§ WORK REQUIRED
Among the lines of this listing, count those that include "backend" and state the count by itself.

*** ENTRIES SHOWN ***

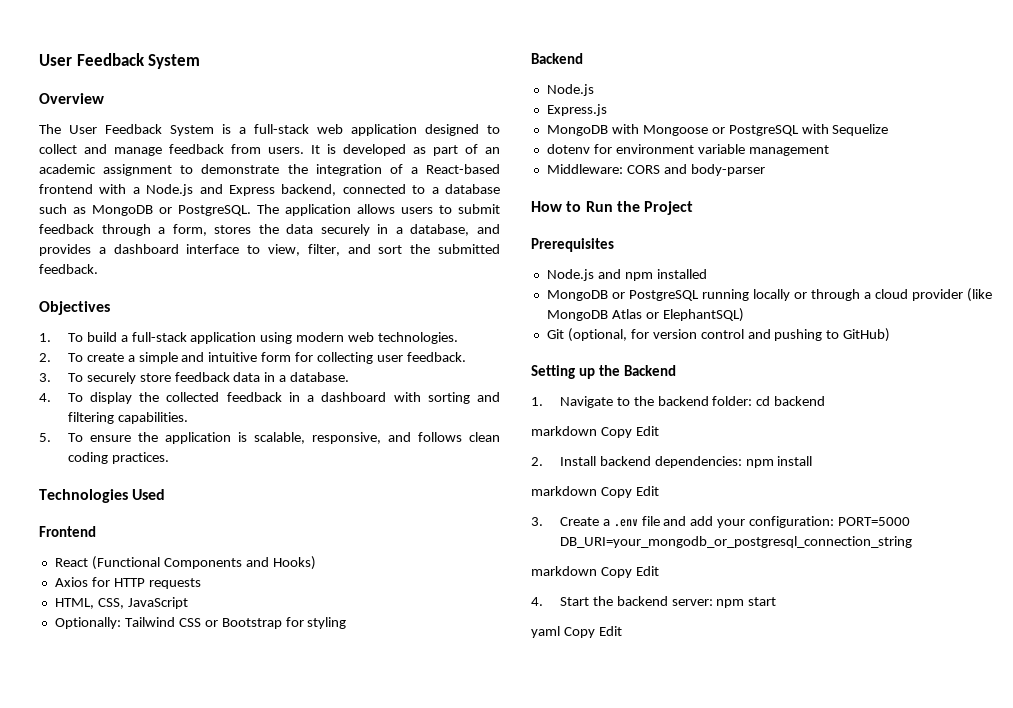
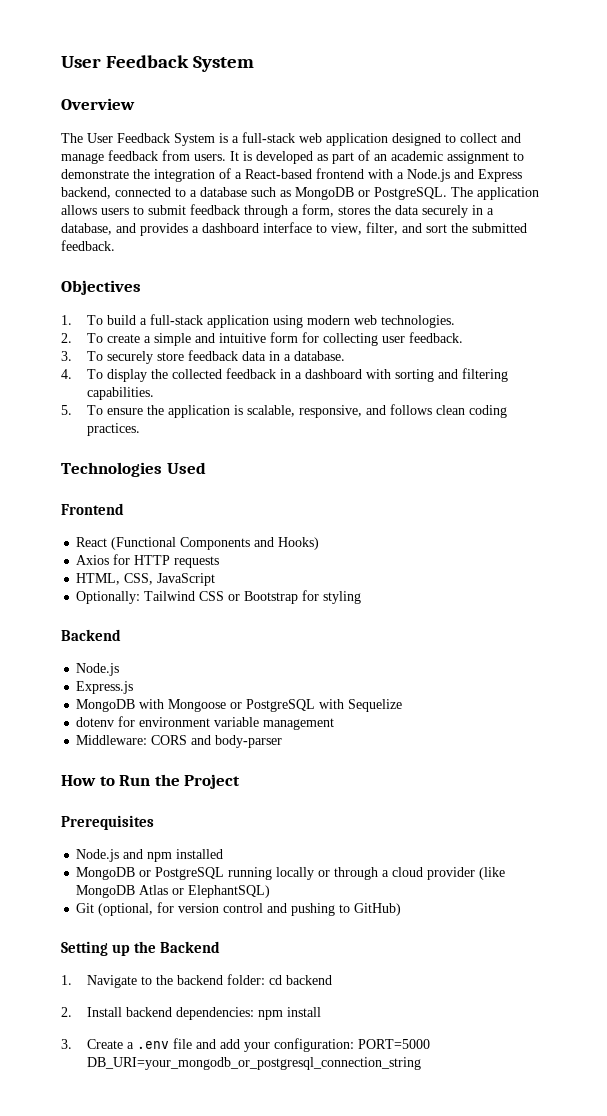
  1. Navigate to the backend folder: cd backend
- markdown Copy Edit
  2. Install backend dependencies: npm install
- markdown Copy Edit
  3. Create a .env file and add your configuration: PORT=5000 DB_URI=your_mongodb_or_postgresql_connection_string
- markdown Copy Edit
- 4. Start the backend server: npm start
- yaml Copy Edit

*** End of ENTRIES SHOWN ***

§ ANSWER BELOW
3